We used a custom ImageJ macro to call HKM Segment and output the results together with additional analysis. Regions of interest created by HKM Segment are output to the ImageJ Roi Manager when it is run from a macro, giving flexibility in the downstream analysis applied to segmented images. In this case, our macro measures the area, circularity and distance from the nearest nucleus boundary for granules detected with HKM Segment. The parameters used were a starting K of 16, a radius range of 0.1–0.6 µm and the Otsu thresholding method68.

Images were first manually curated to measure only areas containing germline, complete nuclei and nuclei at the widest cross section before measurements were performed using our macro.

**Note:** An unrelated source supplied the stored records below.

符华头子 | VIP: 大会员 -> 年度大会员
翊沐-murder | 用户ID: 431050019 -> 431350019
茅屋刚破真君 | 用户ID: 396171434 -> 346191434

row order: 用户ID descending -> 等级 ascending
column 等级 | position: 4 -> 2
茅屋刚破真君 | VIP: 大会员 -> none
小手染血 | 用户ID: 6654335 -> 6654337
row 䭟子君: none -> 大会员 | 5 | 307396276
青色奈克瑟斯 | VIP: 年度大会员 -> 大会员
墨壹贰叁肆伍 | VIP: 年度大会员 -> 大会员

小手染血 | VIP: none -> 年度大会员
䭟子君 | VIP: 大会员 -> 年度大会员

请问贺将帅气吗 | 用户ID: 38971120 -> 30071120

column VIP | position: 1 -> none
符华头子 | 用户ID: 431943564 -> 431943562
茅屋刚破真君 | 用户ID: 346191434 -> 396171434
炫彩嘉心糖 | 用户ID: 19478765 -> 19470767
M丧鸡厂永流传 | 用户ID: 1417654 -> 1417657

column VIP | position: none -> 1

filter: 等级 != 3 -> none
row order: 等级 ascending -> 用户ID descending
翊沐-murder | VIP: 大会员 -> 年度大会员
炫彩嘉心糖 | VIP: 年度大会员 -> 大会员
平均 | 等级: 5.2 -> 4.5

Comparisons between different strains were usually obtained from three biological replicates, 2–4 germlines per replicate from 15 dissected germlines. Control and test strains were dissected and imaged in one setting. To calculate significant differences, mean values of each germline were obtained and tested for normality using the Shapiro–Wilk test. Two-sided Student’s T-tests were performed on normally distributed data. Kolmogorov–Smirnov tests, a non-parametric text, were performed on data not normally distributed (which is mostly MUT-16 quantification). For fold change calculations, average intensity of all controls of one experiment was obtained and used to calculate the fold change of the individual mutant germline within the same experiment.

Western blotting

Proteins from 75–150 µg of worm lysates were resolved by SDS-PAGE and transferred onto PVDF membrane. Antibodies used: Antibodies used: anti-PRG-1 (Custom69, 1:1000); anti-tubulin (Sigma, DM1A; 1:1000); anti-DEPS-1 (custom, kind gifts of Strome lab, 1:50).

RNAi

Adult animals were bleached to obtain embryos which then hatched and synchronised in M9 for 24−48 h at 20 °C. L1 animals were fed with bacteria expressing control dsRNA or dsRNA against edg-1. 1-day old adults were subsequently dissected for germline imaging.

General animal maintenance

Animals were fed with HB101 and maintained at 20 °C (unless stated otherwise) on NGM plates. Strains used in this study are listed in Supplementary Data 3.

Reporting summary

Further information on research design is available in the Nature Research Reporting Summary linked to this article.